Am I a fan of the pharmaceutical industry? No. Not particularly. But I’m less of a fan of those who bellyache about how much money they make. I for one am rather glad they make a profit. I’m also very glad that they are not a monopoly and that the pharmaceutical industry is actually intensely competitive. One of these days maybe the combination of profit and competition to get there first will lead to a cure. Because altruism sure as hell won’t.
Money grabbin !@£$%^&*(
It is crazy, all that money for drugs that only stop a 1/3 of relapses.I can imagine a cure would be expensive but alot cheaper in the long run.

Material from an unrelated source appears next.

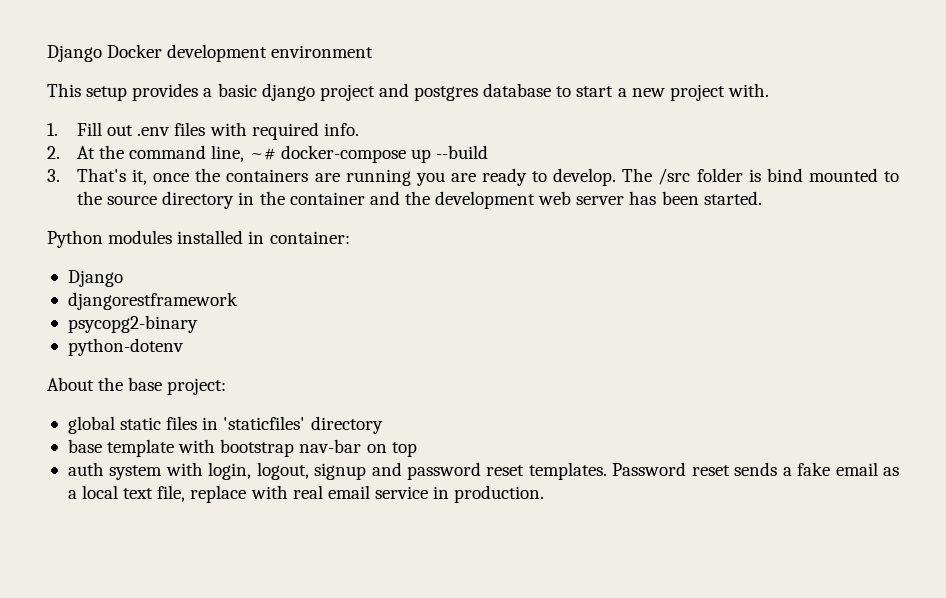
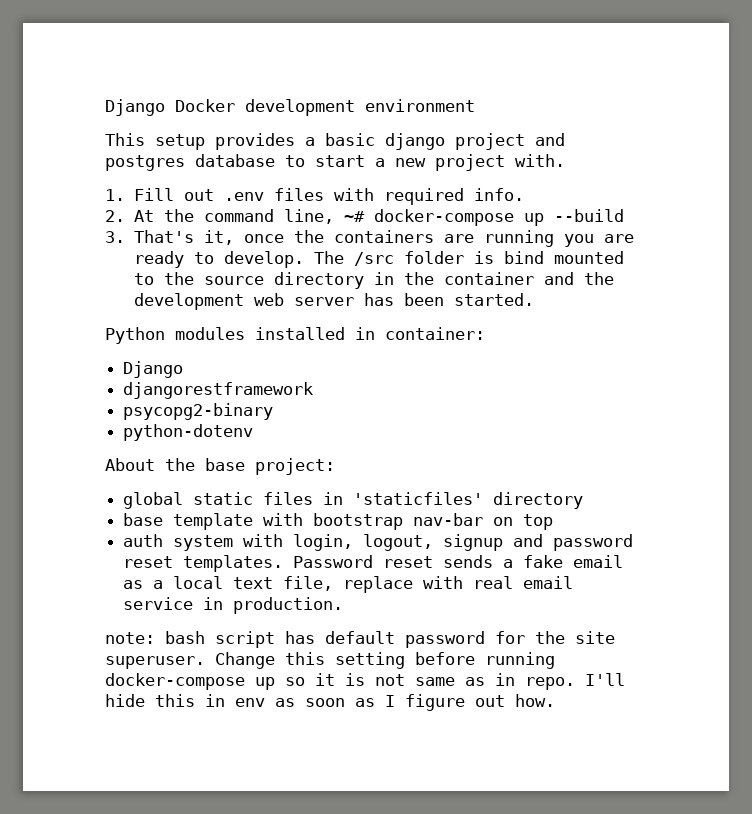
(545, 494) none -> [105,631,615,648] [105,652,555,669] [105,673,625,690] [105,694,555,711] // note: bash script has default password for the site superuser. Change this setting before running docker-compose up so it is not same as in repo. I'll hide this in env as soon as I figure out how.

I agree. I was shocked too. However, so much is sadly a purely financial decision these days. Even though the DMDs cost a lot, you have to balance that out against the cost of potential long-term stays in hospital. At the last count my information was that that could work out at getting on for a grand a night. Put in that context, although it’s easy to object to pharmaceutical companies high charges, it’s easy to see why it’s in the NHS’s interest to go for DMDs where relevant.
Thanks for your thoughts on this subject. I suppose my concern over the huge prices of various drugs is that they can be and indeed are being refused to patients under certain health authorities simply because they are just too expensive and some of these drugs are life prolonging ones. It just worries me that soon drugs like dmd’s for instance could be very limited to some people and maybe they will even be denied them. I do appreciate that companies have to make a profit, there would be no point in being in business if they didn’t. I suppose it may all come down to poor government funding to the nhs or is it that some of the regional health authorities are not managing their budgets properly. It’s a debate which could go on forever!!!